▶ _DIRECTIONS_
With images removed, return the whole listing exactly as written.

▶ _DATA RECORDS_

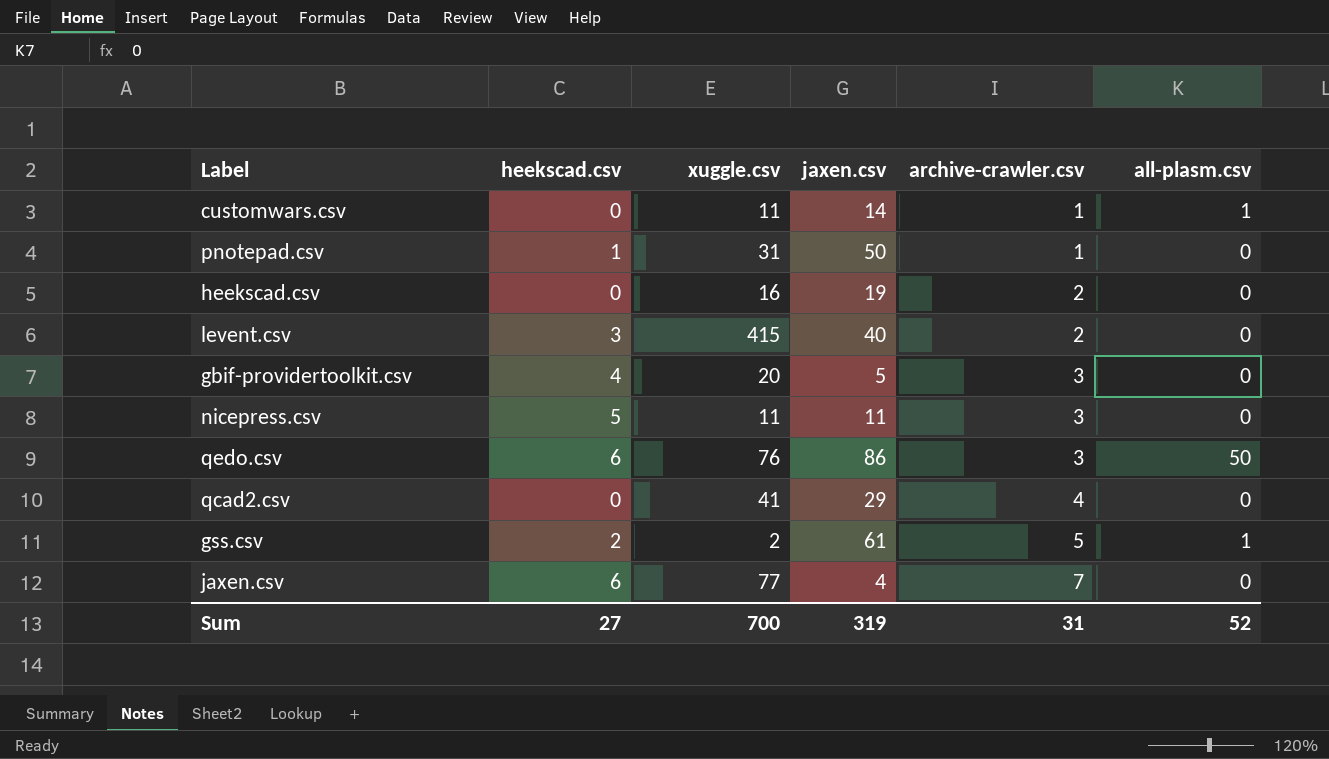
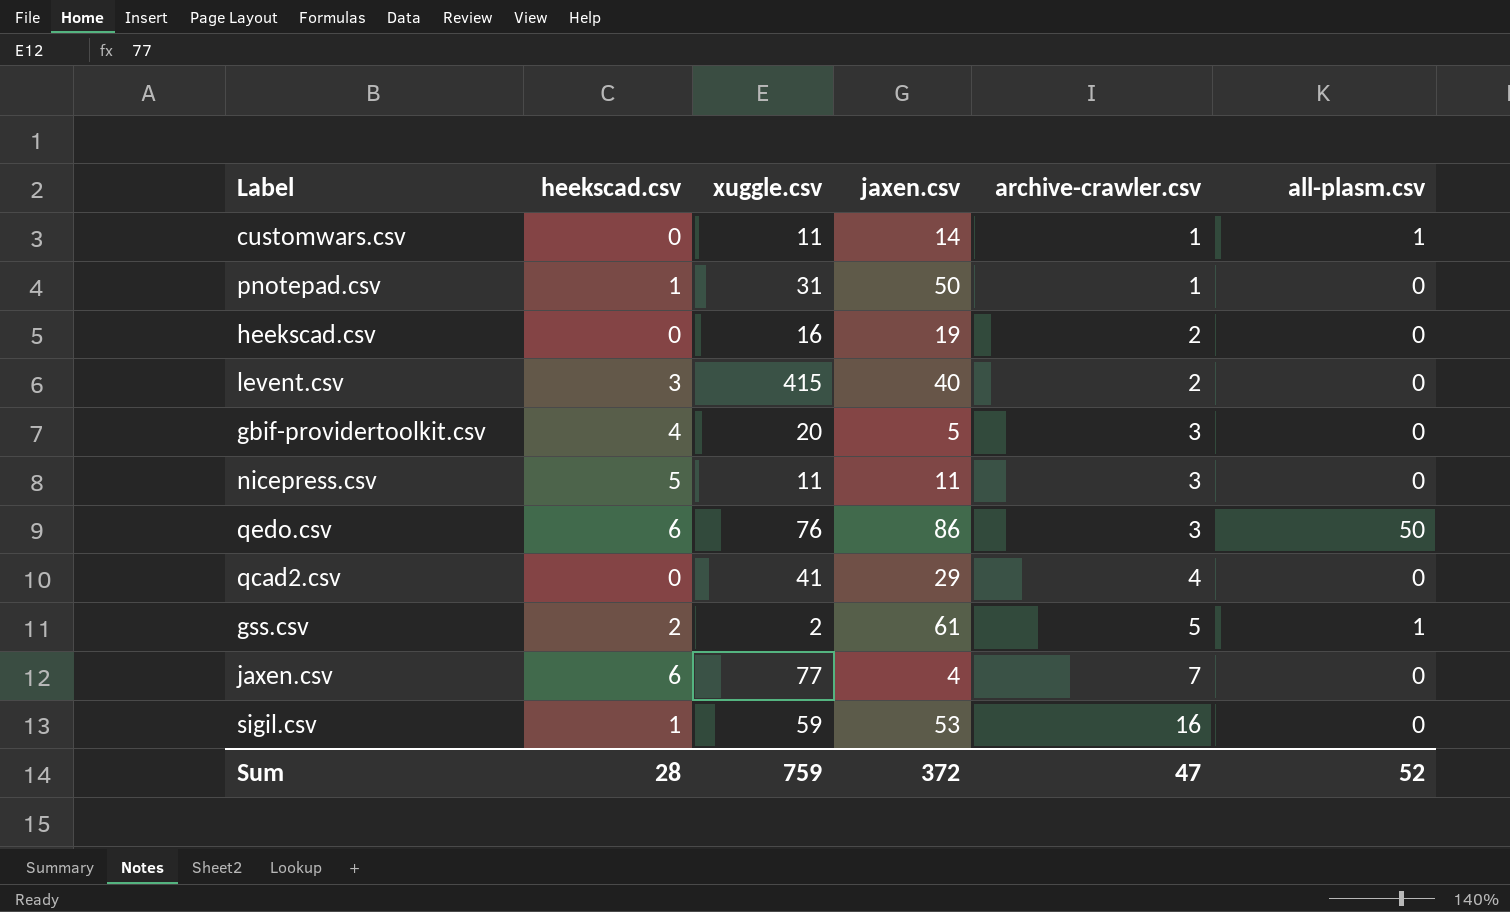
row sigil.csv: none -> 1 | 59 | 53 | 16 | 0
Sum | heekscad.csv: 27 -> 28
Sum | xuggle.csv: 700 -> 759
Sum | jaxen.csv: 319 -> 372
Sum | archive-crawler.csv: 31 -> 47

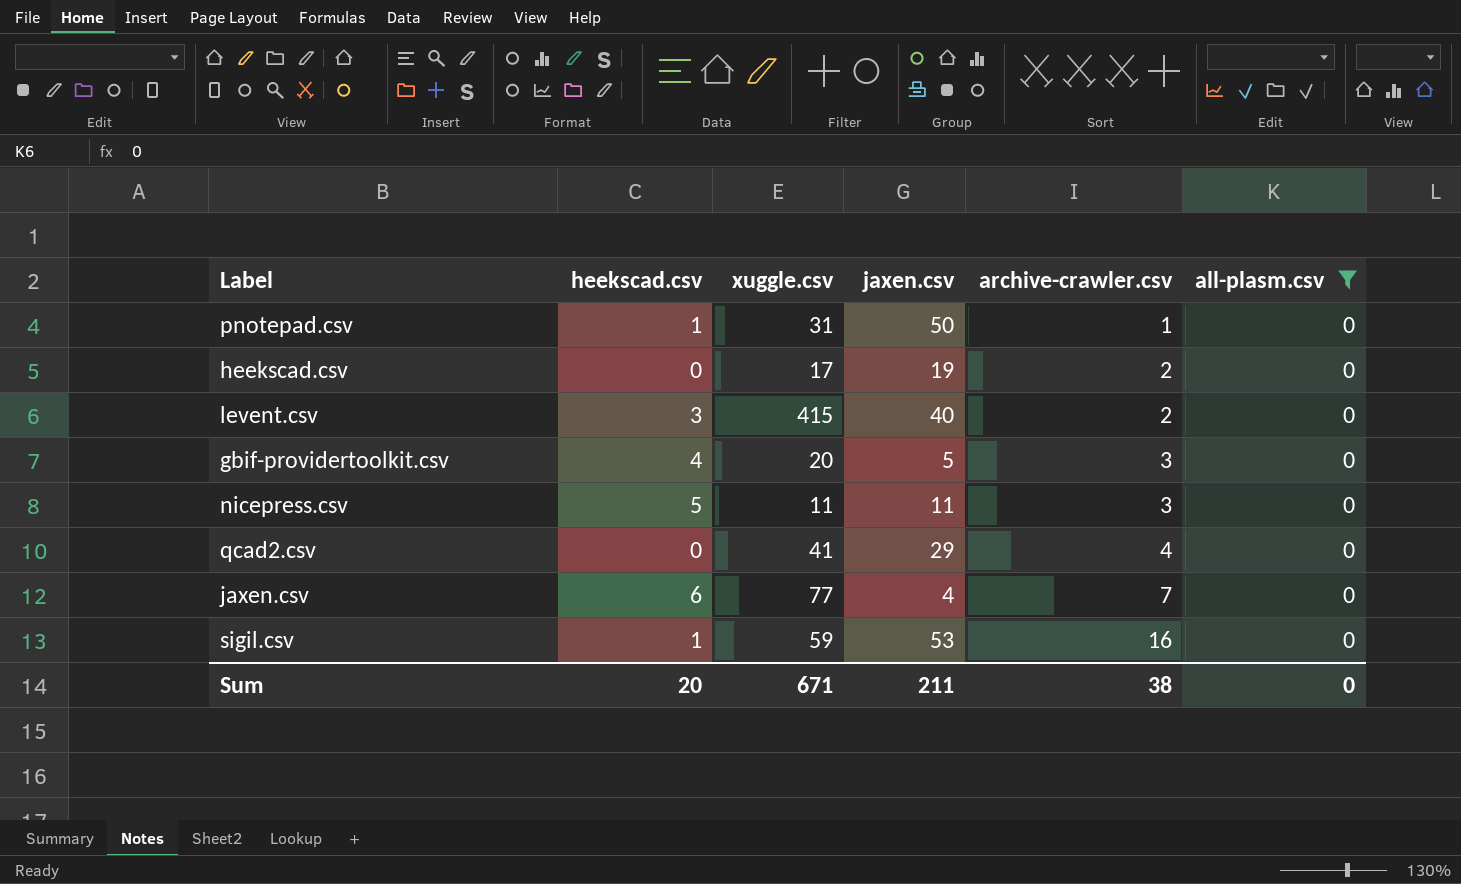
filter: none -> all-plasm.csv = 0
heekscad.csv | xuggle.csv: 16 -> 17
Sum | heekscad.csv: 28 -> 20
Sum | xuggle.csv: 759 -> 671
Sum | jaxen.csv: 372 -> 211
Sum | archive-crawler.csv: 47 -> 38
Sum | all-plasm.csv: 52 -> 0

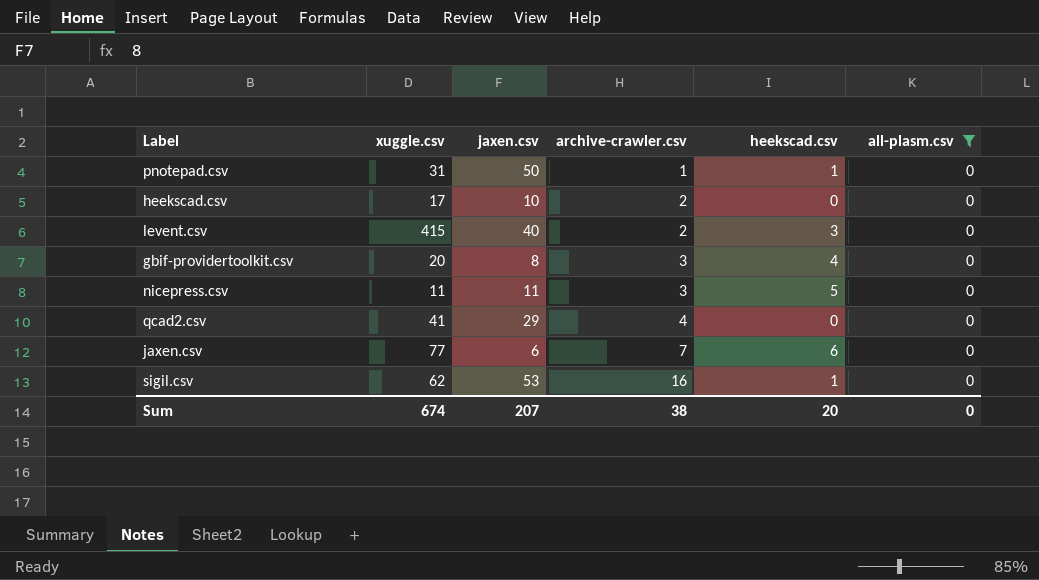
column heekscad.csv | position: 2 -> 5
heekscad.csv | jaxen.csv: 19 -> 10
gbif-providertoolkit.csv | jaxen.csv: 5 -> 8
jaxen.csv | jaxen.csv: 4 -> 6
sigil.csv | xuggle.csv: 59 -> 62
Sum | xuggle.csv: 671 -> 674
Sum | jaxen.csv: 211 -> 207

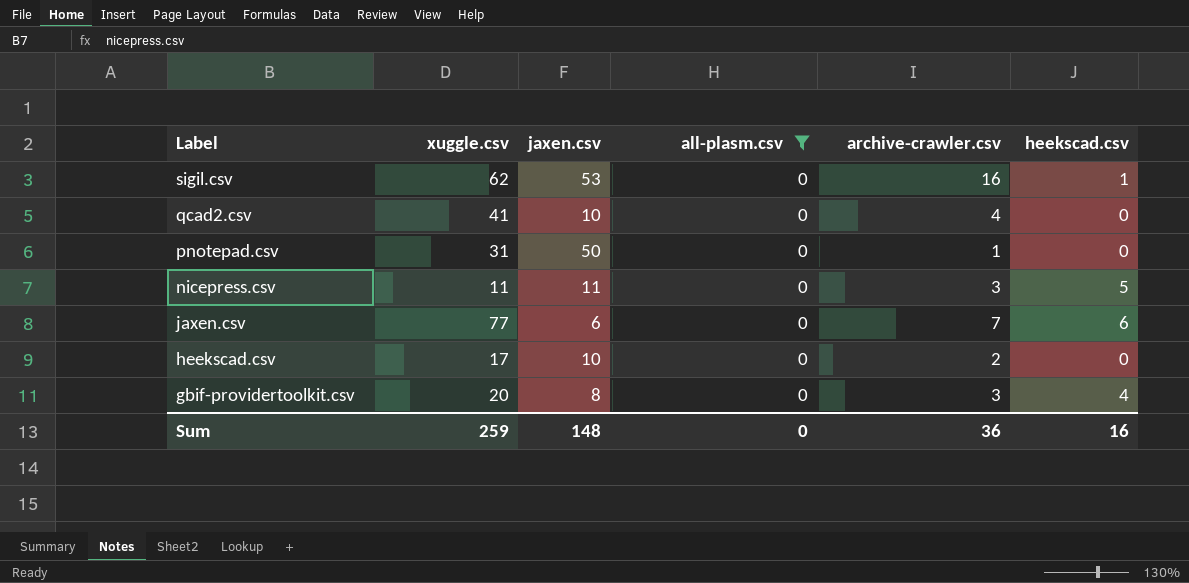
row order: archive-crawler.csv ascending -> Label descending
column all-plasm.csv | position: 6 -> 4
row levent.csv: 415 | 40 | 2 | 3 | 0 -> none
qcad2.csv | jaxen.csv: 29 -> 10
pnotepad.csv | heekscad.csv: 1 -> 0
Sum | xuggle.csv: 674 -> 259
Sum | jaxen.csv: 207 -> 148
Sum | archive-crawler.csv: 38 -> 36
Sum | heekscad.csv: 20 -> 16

▶ _SOLUTION TO THIS TASK_
row sigil.csv: none -> 1 | 59 | 53 | 16 | 0
Sum | heekscad.csv: 27 -> 28
Sum | xuggle.csv: 700 -> 759
Sum | jaxen.csv: 319 -> 372
Sum | archive-crawler.csv: 31 -> 47

filter: none -> all-plasm.csv = 0
heekscad.csv | xuggle.csv: 16 -> 17
Sum | heekscad.csv: 28 -> 20
Sum | xuggle.csv: 759 -> 671
Sum | jaxen.csv: 372 -> 211
Sum | archive-crawler.csv: 47 -> 38
Sum | all-plasm.csv: 52 -> 0

column heekscad.csv | position: 2 -> 5
heekscad.csv | jaxen.csv: 19 -> 10
gbif-providertoolkit.csv | jaxen.csv: 5 -> 8
jaxen.csv | jaxen.csv: 4 -> 6
sigil.csv | xuggle.csv: 59 -> 62
Sum | xuggle.csv: 671 -> 674
Sum | jaxen.csv: 211 -> 207

row order: archive-crawler.csv ascending -> Label descending
column all-plasm.csv | position: 6 -> 4
row levent.csv: 415 | 40 | 2 | 3 | 0 -> none
qcad2.csv | jaxen.csv: 29 -> 10
pnotepad.csv | heekscad.csv: 1 -> 0
Sum | xuggle.csv: 674 -> 259
Sum | jaxen.csv: 207 -> 148
Sum | archive-crawler.csv: 38 -> 36
Sum | heekscad.csv: 20 -> 16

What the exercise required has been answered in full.